単純に計算すれば、6枚から7枚に1枚(6.25枚に1枚)は「あ」の音の札が
読まれるということとなる。
50枚の初形では、平均8枚あることになる。確率的に言えば、自陣25枚の
うちに4枚、敵陣25枚のうちに4枚ということである。
さらに読み札が残り20枚あるとすれば、その中に3枚(3.2枚)は、「あ」札
があってもおかしくなはい。読み札が20枚あるとすれば、場には、理論的に
10枚札が残っている。その10枚の中には、1〜2枚(1.6枚)「あ」札が
あるということである。
枚数が多いということのイメージができたであろうか。
終盤まで残っていることが多いというのみではない、序盤から中盤にも当然「あ」
札は読まれる。それぞれの場面・場面で「あ」札は読まれる。
これを考えれば、「あ」音の札が得意だということであれば、それが大きな戦力
となることは間違いない。
運命戦に残ることも他の音の札より多い。「あ」は1−1に残りやすいという
ような印象は、こうした当り前の確率論からくる印象でもあるのだ。しかし、こと
さらに「あ」は残りやすいと言われることが多いような気がする。
残った時に、1字決まりかどうかきちんと確認できていないと余計に「残った」感
が強くなる。1−1の「あ」札でお手つきした経験を持つ人も結構多いのではないだ
ろうか。さらに、「あ」札と「あ」札の1−1で、運命戦を経験した人もいるので
ないだろうか。こういうことがあるから、余計に印象に残るのである。
「あ」の札の多さを感じていただけただろうか。
ということは、「あ」札の重要性も理解していただけたということであろう。
人の記憶の構造の中では、最初に記憶したグループと最後に記憶したグループの
ほうが、中間で記憶したグループよりも、より記憶に強く残っているそうである。
最初の15分の暗記時間の中で、全体の札を音別に覚える時、「あ」音を覚える順番
を最後に持ってくる人と、最初に覚える人が多いが、これは意味のあることなのである。
そうなのである。「あ」札は、その重要性のゆえに、しっかりと暗記する必要がある
のである。
[ひとりごと]
当該音の札について、勝手にコメントしてしまおうというのが、この「ひとりごと」である。得意・不得意や、好き・嫌いは、競技者にとってはあってはならないといわれる。すべてが得意札でなくてはならず、すべてが好きな札でなければならないからである。しかし、そういう建前は無視して、本音で私個人の札の嗜好を紹介していこうと思う。

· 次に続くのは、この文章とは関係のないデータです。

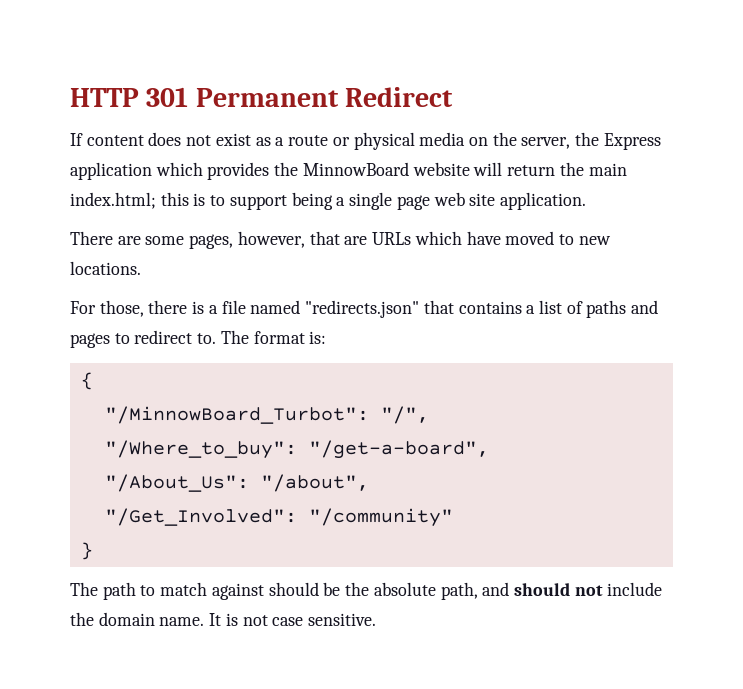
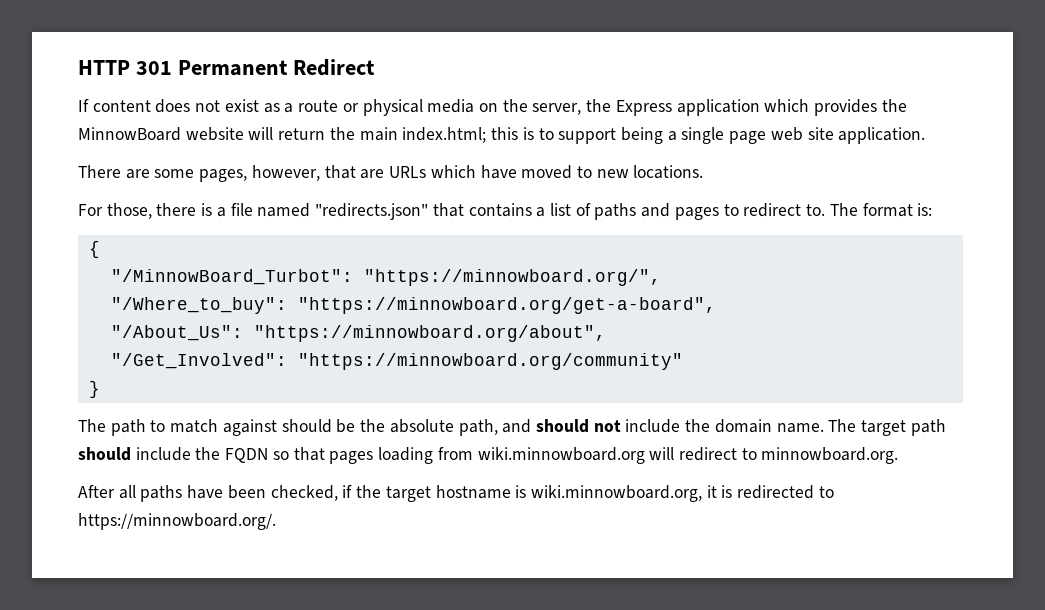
[380,406,429,424] "/", -> [363,269,661,286] "https://minnowboard.org/",
[308,440,489,459] "/get-a-board", -> [297,297,716,314] "https://minnowboard.org/get-a-board",
[260,474,369,492] "/about", -> [253,325,606,342] "https://minnowboard.org/about",
[308,508,453,527] "/community" -> [297,353,683,370] "https://minnowboard.org/community"
[209,613,377,626] It is not case sensitive. -> [828,419,946,436] [78,447,899,464] [78,485,834,502] [78,513,276,530] The target path should include the FQDN so that pages loading from wiki.minnowboard.org will redirect to minnowboard.org. // After all paths have been checked, if the target hostname is wiki.minnowboard.org, it is redirected to https://minnowboard.org/.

「あ」札の中で好きな札は、「あきの」・「あきか」、「あらし」、「あさじ」・「あさぼらけあ」である。「あさぼらけあ」と「あさぼらけう」では、私の感覚では、「あさぼらけあ」が表で「あさぼらけう」が裏というイメージである。このように友札には、表と裏とか陰・陽のような感覚がある。だからといって、札の送りで表を送るか裏を送るかというのは音によって異なるものであるところが面白い。
他の「あ」始まりの友札でいうと、「あわれ」「あわじ」には表裏を感じていないが、「あきの」・「あきか」は「あきの」が表で「あきか」が裏である。「ありあ」と「ありま」では、表裏というより「ありあ」が陽で「ありま」が陰というイメージである。「あまの」・「あまつ」は、「あまの」が表だけれども暗、「あまつ」が裏だけれども明というイメージである。
こんな感覚、ご理解いただけるだろうか。